Google claimed that in 2004 they were processing 100 TB of data a day. In 2008 the daily amount of data was already 20 PB. That is 20,000 times more that before. In 2009, E-bay stated that their daily data record growing was 150 billion new records per day. To process this amount of data every day and generate insights in reasonable times, machine learning, data mining, predictive analytics algorithm research was stimulated to deal with this.
Since it stopped being a task of a single machine, Web 2.0 was re-branded to web services or Cloud services. Why Cloud? A single processor would never process the request ‘Restaurant in London’ in Google, or calculate PageRank, or go through millions of links, or Facebook Graph API processing to give you a suggestion which friend you ‘might know’ would become a very time-consuming process.

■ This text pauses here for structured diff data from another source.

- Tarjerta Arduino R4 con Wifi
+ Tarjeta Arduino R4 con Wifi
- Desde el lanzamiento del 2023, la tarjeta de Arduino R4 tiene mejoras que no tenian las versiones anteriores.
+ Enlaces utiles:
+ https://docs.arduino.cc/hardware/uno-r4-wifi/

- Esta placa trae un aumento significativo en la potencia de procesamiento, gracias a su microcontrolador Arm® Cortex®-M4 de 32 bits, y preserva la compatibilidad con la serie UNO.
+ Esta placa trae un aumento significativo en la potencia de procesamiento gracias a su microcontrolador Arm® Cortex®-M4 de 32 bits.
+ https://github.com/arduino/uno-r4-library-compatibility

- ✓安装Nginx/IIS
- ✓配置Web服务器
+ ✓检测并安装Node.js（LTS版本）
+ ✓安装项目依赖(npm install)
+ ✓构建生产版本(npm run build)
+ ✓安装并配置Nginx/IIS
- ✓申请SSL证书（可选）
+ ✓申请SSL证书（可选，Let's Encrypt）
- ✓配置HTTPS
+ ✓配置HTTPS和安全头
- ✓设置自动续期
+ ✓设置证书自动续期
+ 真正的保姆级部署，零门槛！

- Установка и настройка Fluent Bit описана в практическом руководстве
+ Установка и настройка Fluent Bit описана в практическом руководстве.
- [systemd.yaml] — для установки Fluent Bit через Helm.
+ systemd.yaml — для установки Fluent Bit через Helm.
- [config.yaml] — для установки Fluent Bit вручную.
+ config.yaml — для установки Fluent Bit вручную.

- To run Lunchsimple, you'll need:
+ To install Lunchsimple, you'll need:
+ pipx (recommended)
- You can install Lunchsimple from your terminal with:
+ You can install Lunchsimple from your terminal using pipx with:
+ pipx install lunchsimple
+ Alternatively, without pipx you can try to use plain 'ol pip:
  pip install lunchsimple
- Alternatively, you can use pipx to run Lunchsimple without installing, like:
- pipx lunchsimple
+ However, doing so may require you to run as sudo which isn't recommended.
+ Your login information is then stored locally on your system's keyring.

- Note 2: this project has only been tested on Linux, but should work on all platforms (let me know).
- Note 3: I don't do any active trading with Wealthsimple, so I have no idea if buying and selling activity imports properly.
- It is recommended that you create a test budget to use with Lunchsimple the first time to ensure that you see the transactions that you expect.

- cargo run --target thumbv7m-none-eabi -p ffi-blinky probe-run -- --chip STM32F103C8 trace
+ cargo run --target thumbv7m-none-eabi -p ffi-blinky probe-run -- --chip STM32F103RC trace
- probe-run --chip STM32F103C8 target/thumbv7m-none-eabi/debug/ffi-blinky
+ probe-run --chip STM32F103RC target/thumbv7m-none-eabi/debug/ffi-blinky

So why are those so-called ‘Cloud technologies’ are so magically powerful to allow us to reduce dramatically average algorithm processing times? It allows to split all ‘Big Data’ in smaller data sets and execute their processing in parallel on multiple clusters. Just like humans, we are more productive when we split a work among us assigning a specific task to everyone. In cloud computing, parallel hardware and software computations allow to speed up the effectiveness of parallalisation. Assuming we have N machines, our task execution time (or parallalisation speed up) can be defined as:
S(N) = T(1)/T(N),
where T(1) is the execution time of the sequential computation,T(N) the execution time of N parallel tasks.
Although, in real life the situation is not as perfect as the formula describes, due to the fraction of task that can’t be parallalised, scheduling, load balancing between processors, costs of communication and increasing the number of processors, the increase of the speed up is increased in almost in logarithmic tendency, it is still a very good achievement in time reduction.
Typical algorithm that splits the problem in sub-problems is MapReduce algorithm. Originally invented by Google, but later generalised and spread across multiple platforms, like open-source Hadoop Apache project, or ElasticMapReduce on Amazon Web Services EMR; MapReduce distributes data proceeding on multiple clusters, then gathers information and returns the result. Google processes every day thousands of MapReduce Programs on thousands of machines.
And finally, what does this have to do with SEO?
That approach has a wide implementation in Number 1 SEO index – PageRank calculation. Since we know that PR is probability distribution over nodes in the graph representing likelihood that a random walk over link will bring you to a particular node, or, in other words, it measures how frequently a web page would be encountered by surfing randomly in the World Wide Web. The program has to iterate through millions of link to measure the importance of every link and the actual PageRank of every webpage. The more incoming links the page has, the higher the probability to get to that page from other pages.